[Osaka/Yokohama/Tokushima] Looking for infrastructure/server side engineers!

[Osaka/Yokohama/Tokushima] Looking for infrastructure/server side engineers!

[Deployed by over 500 companies] AWS construction, operation, maintenance, and monitoring services

[Deployed by over 500 companies] AWS construction, operation, maintenance, and monitoring services

[Successor to CentOS] AlmaLinux OS server construction/migration service

[Successor to CentOS] AlmaLinux OS server construction/migration service

[For WordPress only] Cloud server “Web Speed”

[For WordPress only] Cloud server “Web Speed”

[Cheap] Website security automatic diagnosis “Quick Scanner”

[Cheap] Website security automatic diagnosis “Quick Scanner”

[Reservation system development] EDISONE customization development service

[Reservation system development] EDISONE customization development service

[Registration of 100 URLs is 0 yen] Website monitoring service “Appmill”

[Registration of 100 URLs is 0 yen] Website monitoring service “Appmill”

[Compatible with over 200 countries] Global eSIM “Beyond SIM”

[Compatible with over 200 countries] Global eSIM “Beyond SIM”

[If you are traveling, business trip, or stationed in China] Chinese SIM service “Choco SIM”

[If you are traveling, business trip, or stationed in China] Chinese SIM service “Choco SIM”

[Global exclusive service] Beyond's MSP in North America and China

[Global exclusive service] Beyond's MSP in North America and China

[YouTube] Beyond official channel “Biyomaru Channel”

[YouTube] Beyond official channel “Biyomaru Channel”

Exponential Backoff And Jitter story

“Damn it, exponential backoff!!”
“What is that technique?”

A story that I don't understand is about to unfold...
Thank you for your hard work.
This is Matsuyama, also known as the Living Dead, from the System Development Department.

It's been a while since I last updated my blog, but
I didn't have the motivation to write some sample code and make something work, so
I thought I'd write a little bit about algorithms this time.

for example

Client ↔︎ If an error is returned from the server during communication between the server,
possible behavior on the client side is:

① Display an error message and cancel the process
② Execute the same communication again (retry)
③ Become unable to proceed

③ is out of the question since it's just a bug, but I think it's mostly ① or ②.
Especially in the case of a flow where the processing cannot be interrupted, I think you would expect recovery from ②.

retry

Let's think about retry for a moment.
The response was simply an error, so I'll try again.
In this case, the process of request → response (error) → retry will be repeated endlessly.
If a failure occurs on the server side for some reason,
all users will keep retrying (the situation is no different from a DoS attack),
the load on the server will suddenly increase, and the server will eventually go down
. This could lead to the worst situation.
It is a bitter memory that it actually developed...

The algorithm used to distribute such high loads
is the ``Exponential Backoff'' mentioned at the beginning.

exponential backoff

Directly translated,
・Exponential = Exponential
・Backoff = Backward
, which means that it is an algorithm that moves backwards (delays) the retry interval exponentially.

If an error occurs, retrying
1 second, 2 seconds, 4 seconds, 8 seconds, etc.
, thereby reducing the overall number of retries and achieving efficient retries.

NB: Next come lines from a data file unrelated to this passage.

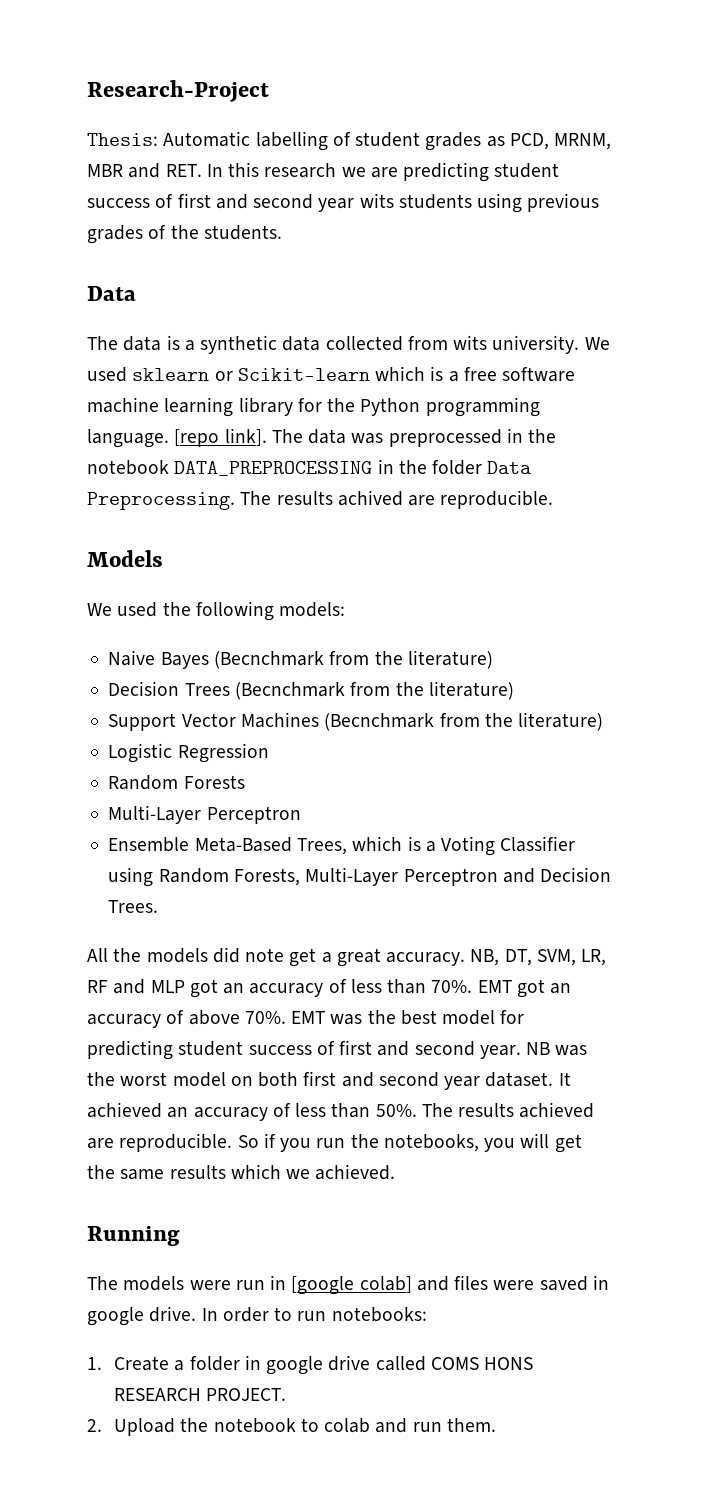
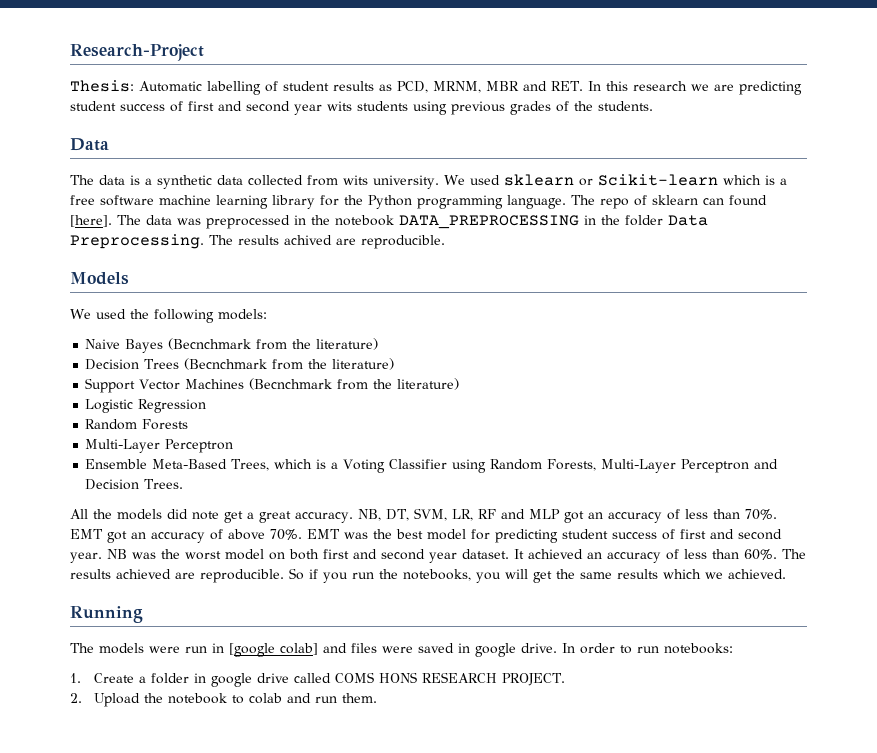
[425,132,482,151] grades -> [333,81,374,91] results
[174,428,267,447] [repo link]. -> [571,195,767,209] [70,215,112,227] The repo of sklearn can found [here].
[375,1104,417,1117] 50%. -> [744,549,777,560] 60%.

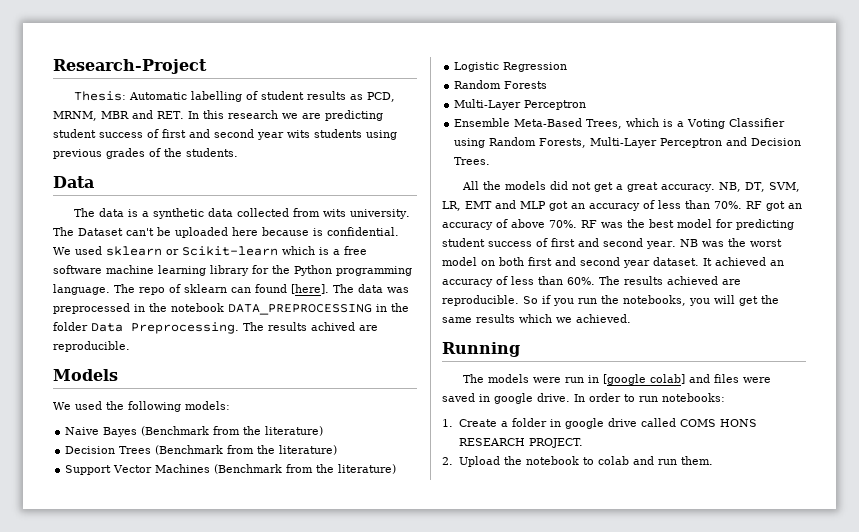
(439, 182) none -> [53,227,399,238] The Dataset can't be uploaded here because is confidential.
[168,338,252,350] (Becnchmark -> [141,426,210,436] (Benchmark
[184,358,268,370] (Becnchmark -> [155,445,224,455] (Benchmark
[249,378,333,390] (Becnchmark -> [214,464,283,474] (Benchmark
[192,511,219,520] note -> [572,182,592,190] not
[477,509,496,519] RF -> [465,201,492,209] EMT
[70,529,103,539] EMT -> [746,201,762,209] RF
[307,529,340,539] EMT -> [581,220,597,228] RF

Masu.

It is also explained on AWS.
AWS explanation

jitter

However, a simple exponential function may result in many requests occurring at the same time.
(Users who access at the same time will have the same retry interval.)
Therefore, "jitter" is used in conjunction with exponential.
Directly translated
, jitter = time lag
.
By giving a width to the retry interval using a random value, it becomes possible to distribute simultaneous retries.


Detailed verification results are summarized in an article on the AWS Solution Architect blog

summary

In reality, you need to consider things like the upper limit on the number of retries and timeouts, but
this time I'll just introduce exponential backoff and jitter.

In the case of temporary errors or failures, I think that retrying often resolves the problem.

Please keep in mind if it takes some time to recover,
you can improve the situation without putting unnecessary load on it by doing efficient retries like the one introduced here I'm lucky.


, I used the one at the beginning
``exponential backoff seems like a special move.''

It's simple, but that's all for today's story.

If you found this article helpful , please give it a like!
14
Loading...
14 votes, average: 1.00 / 114
4,931
X facebook Hatena Bookmark pocket
[2025.6.30 Amazon Linux 2 support ended] Amazon Linux server migration solution

[2025.6.30 Amazon Linux 2 support ended] Amazon Linux server migration solution

The person who wrote this article

About the author

Kensho Matsuyama

For a long time, he worked at a game development company, working in programs and project management.
Joined Beyond Co., Ltd. in 2019.
He works in the Yokohama office. He is mainly responsible for project management of server-side development work.
(Sometimes programming) His hobbies are cycling (road racer) and watching horse races.